The industry reception for Microsoft's Universal Data Access strategy has been very positive. This section details the activities in which Microsoft is engaged to solidify and publicize the broad range of companies supporting Universal Data Access.

The key industry segments supporting Universal Data Access are as follows:

DBMS vendors. These vendors benefit from Universal Data Access by gaining additional high-performance clients for their engines. Their customers benefit by gaining a broader choice of development tools and other supporting technologies and by connecting to and integrating with data from more sources.
Development tools vendors.
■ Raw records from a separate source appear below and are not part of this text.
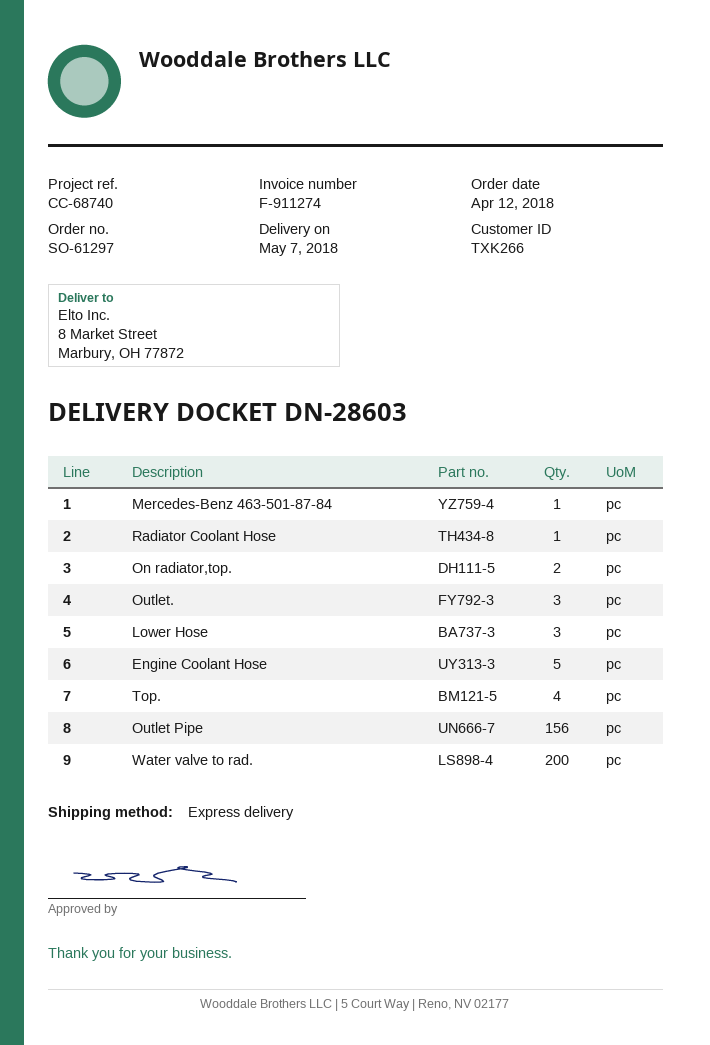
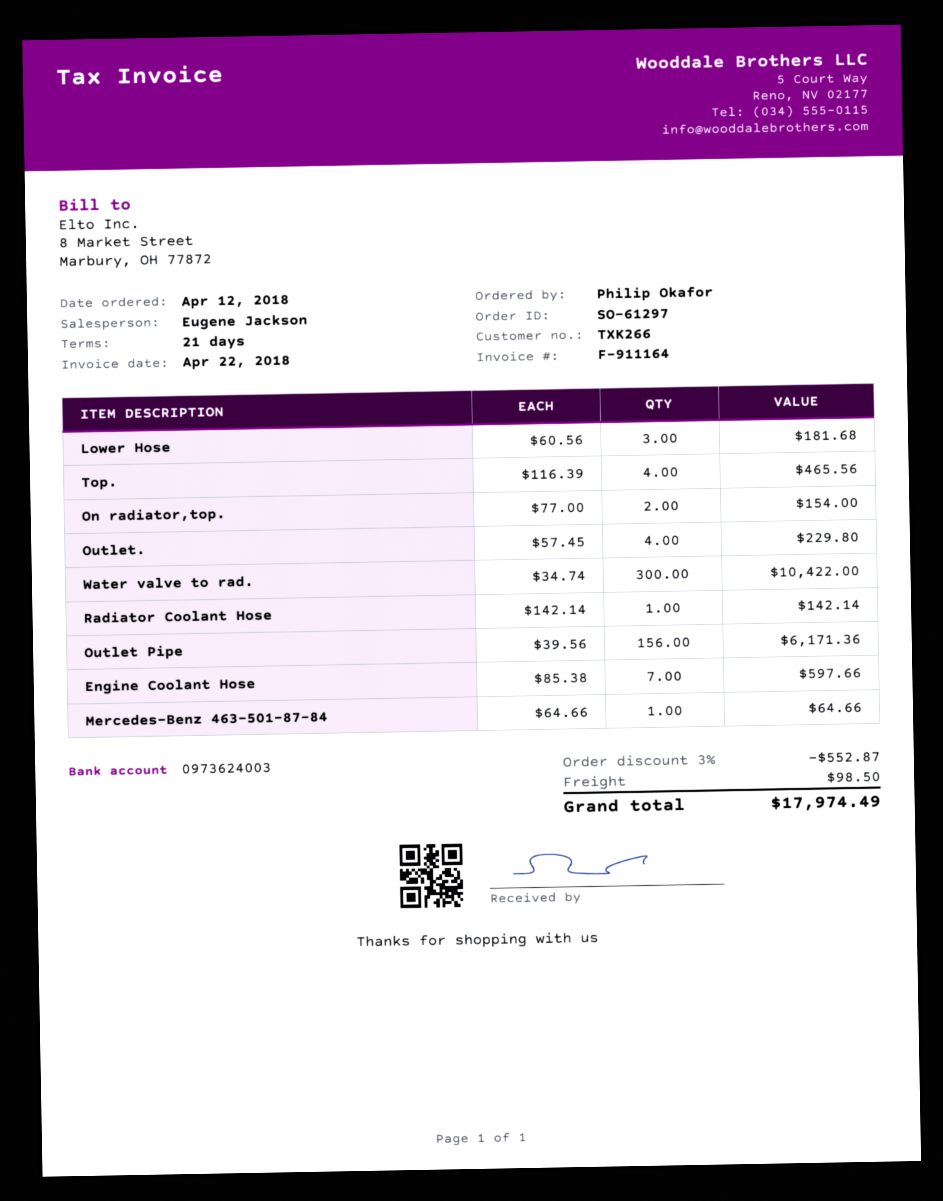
invoice number: F-911274 -> F-911164
Outlet.: 3 -> 4
Engine Coolant Hose: 5 -> 7
Water valve to rad.: 200 -> 300

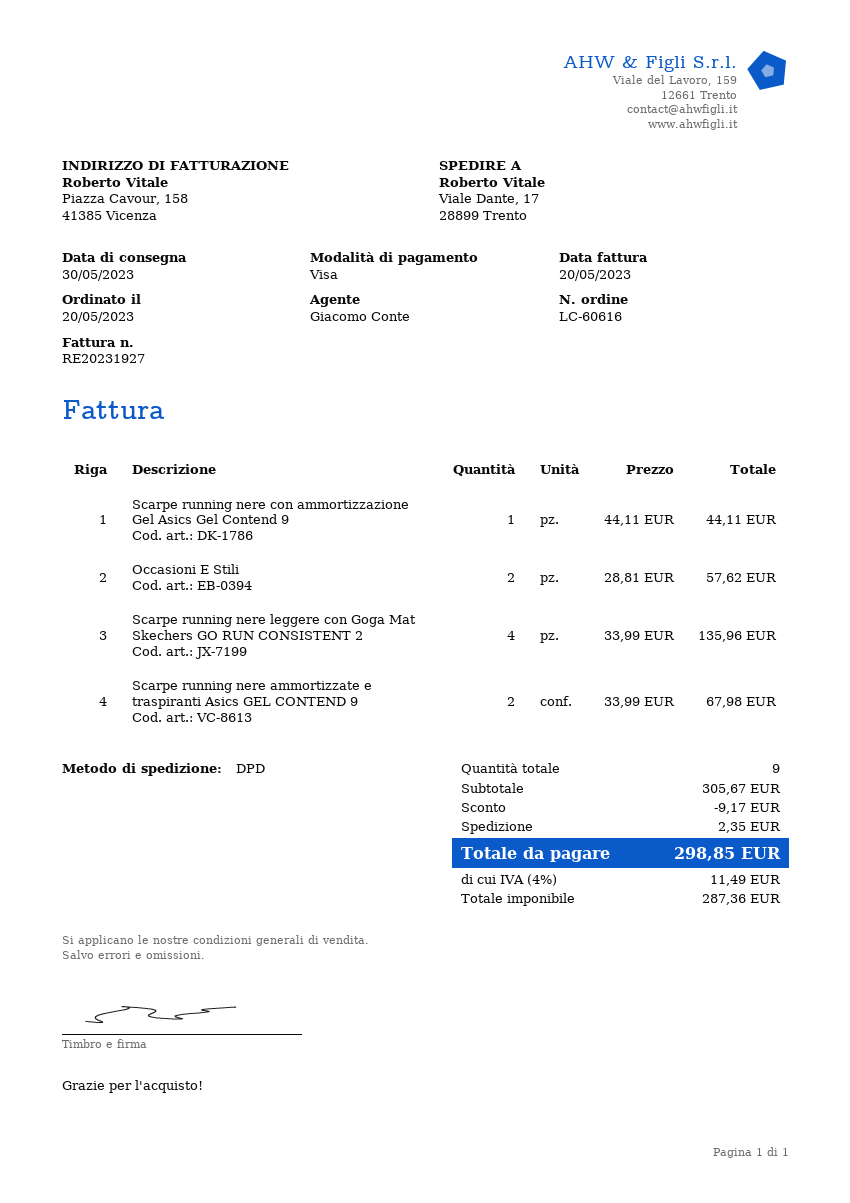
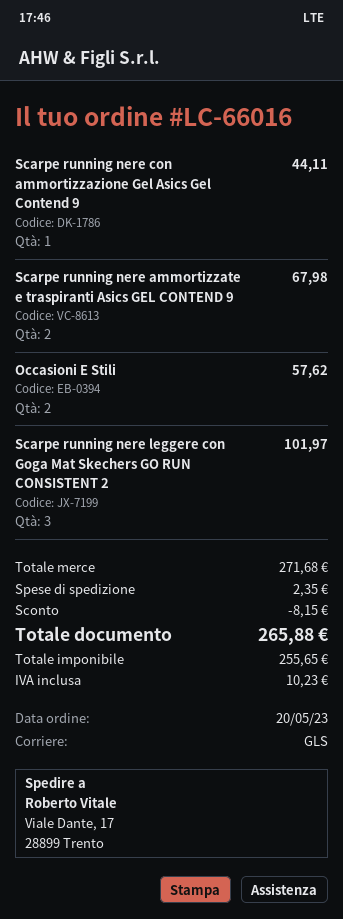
order number: LC-60616 -> LC-66016
shipping method: DPD -> GLS
Scarpe running nere leggere con Goga Mat Skechers GO RUN CONSISTENT 2: 4 for 135.96 -> 3 for 101.97
subtotal: 305.67 -> 271.68
discount: 9.17 -> 8.15
net: 287.36 -> 255.65
tax: 11.49 -> 10.23
total: 298.85 -> 265.88

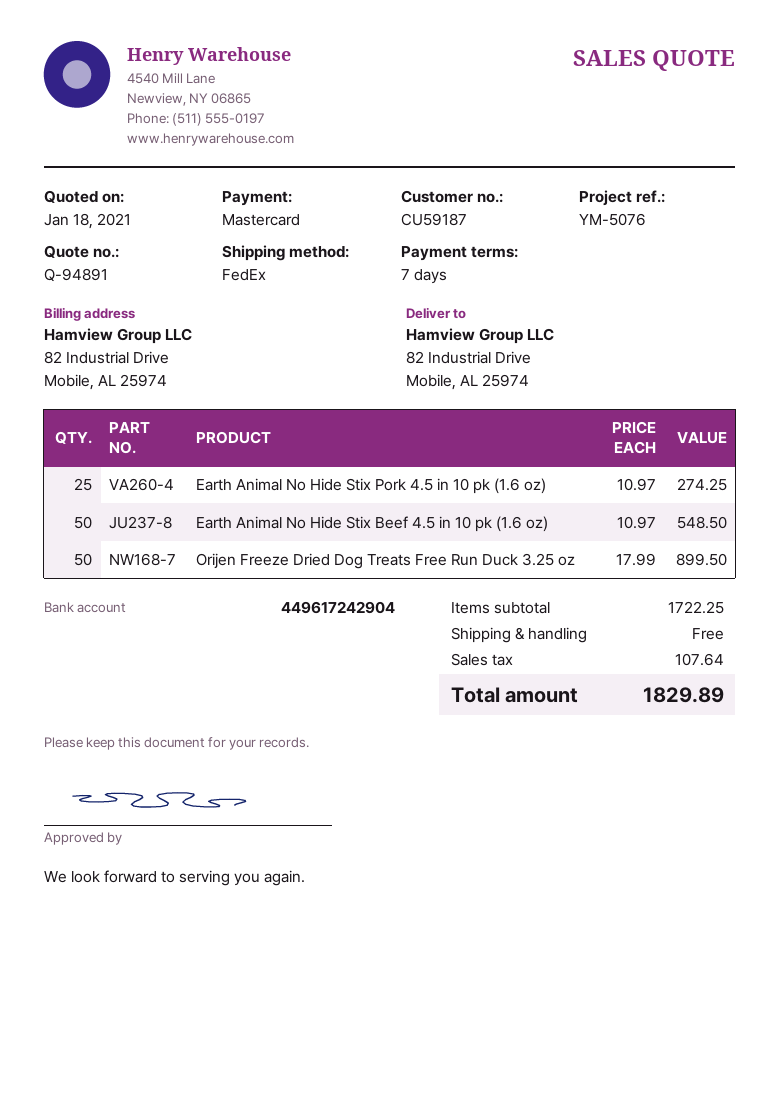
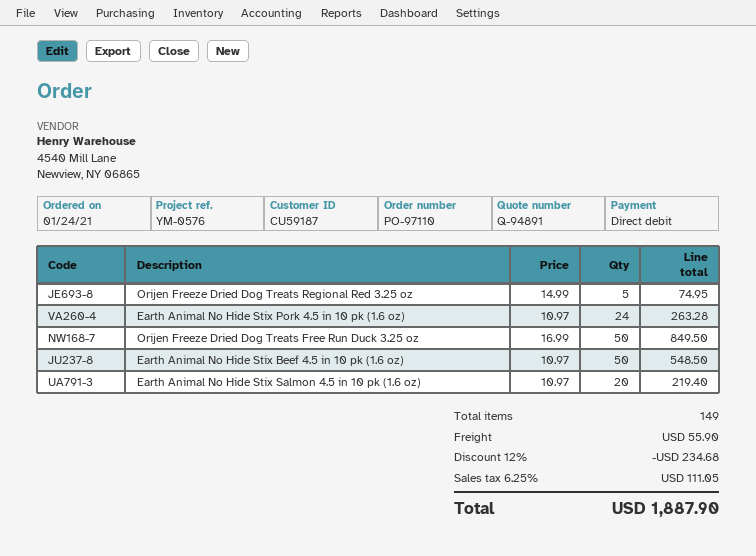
reference: YM-5076 -> YM-0576
payment method: Mastercard -> direct debit
Earth Animal No Hide Stix Pork 4.5 in 10 pk (1.6 oz): 25 x 10.97 = 274.25 -> 24 x 10.97 = 263.28
Orijen Freeze Dried Dog Treats Free Run Duck 3.25 oz: 50 x 17.99 = 899.50 -> 50 x 16.99 = 849.50
Orijen Freeze Dried Dog Treats Regional Red 3.25 oz: none -> 5 x 14.99 = 74.95
Earth Animal No Hide Stix Salmon 4.5 in 10 pk (1.6 oz): none -> 20 x 10.97 = 219.40
discount: none -> 12% = 234.68
shipping: 0.00 -> 55.90
tax: 107.64 -> 111.05
total: 1829.89 -> 1887.90

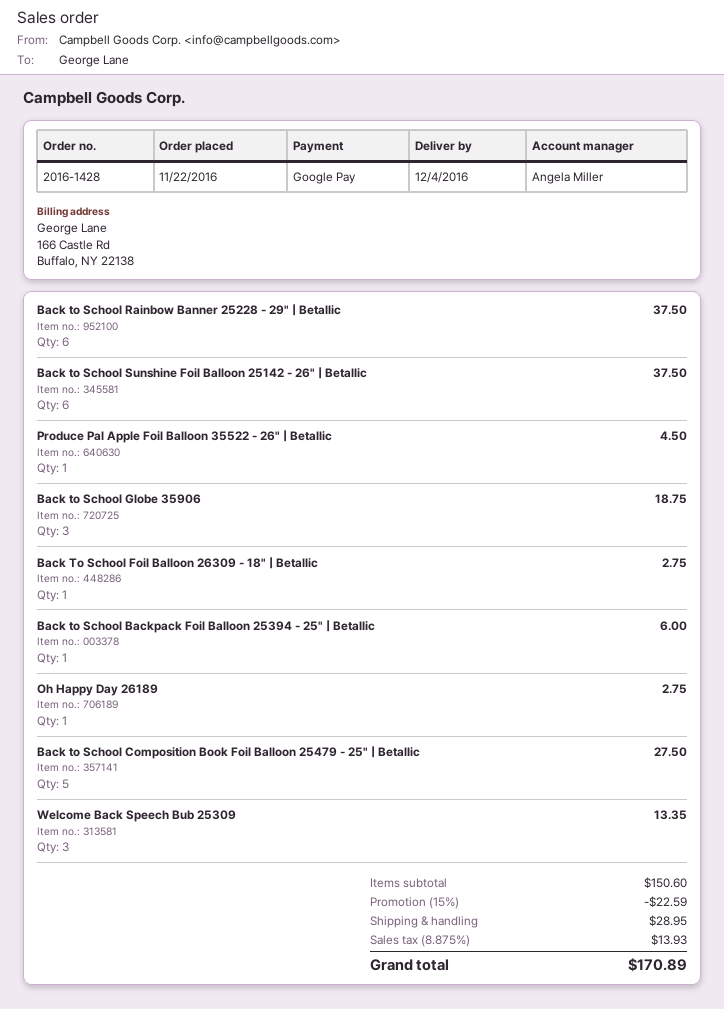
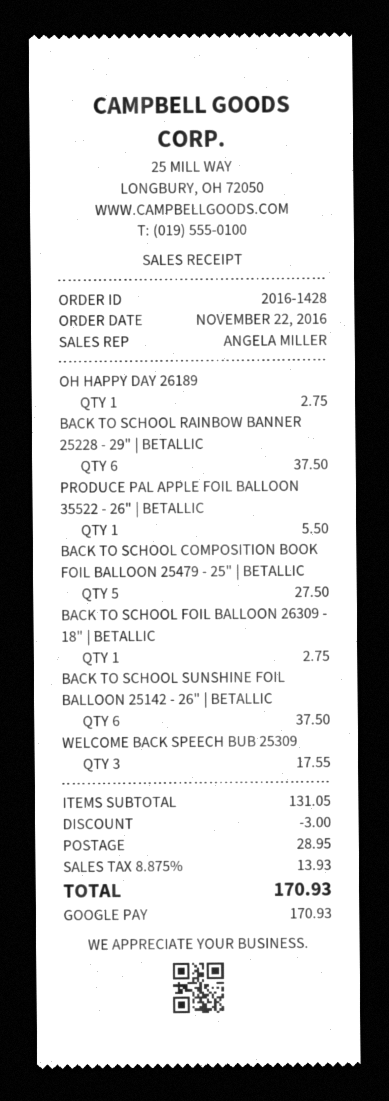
Produce Pal Apple Foil Balloon 35522 - 26" | Betallic: 1 for 4.50 -> 1 for 5.50
Back to School Globe 35906: 3 for 18.75 -> none
Back to School Backpack Foil Balloon 25394 - 25" | Betallic: 1 for 6.00 -> none
Welcome Back Speech Bub 25309: 3 for 13.35 -> 3 for 17.55
subtotal: 150.60 -> 131.05
discount: 22.59 -> 3.00
total: 170.89 -> 170.93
Tools vendors benefit from Universal Data Access because it allows them to provide access to a broader range of data sources, enabling their customers to build richer, more functional applications. Leading tools vendors are participating by licensing MDAC, enabling their customers to create applications that access the vast majority of data sources available today.
Data access component builders. By building OLE DB components, data access component builders gain the benefits of a broadly accepted standard environment in which to deploy their products. Their customers can access more data, find more readily available support, and interoperate with a broad array of products across the platform.

The list of vendors in each of the above categories is growing rapidly. Visit the Universal Data Access Web site for a complete, updated list. Leading vendors in each industry segment are represented in the list of Universal Data Access supporters.

OLE DB Provider Strategy

To be successful, OLE DB must gain a broad array of native providers and components so that users can connect to practically any data source, reuse OLE DB service components, and realize performance and reliability benefits.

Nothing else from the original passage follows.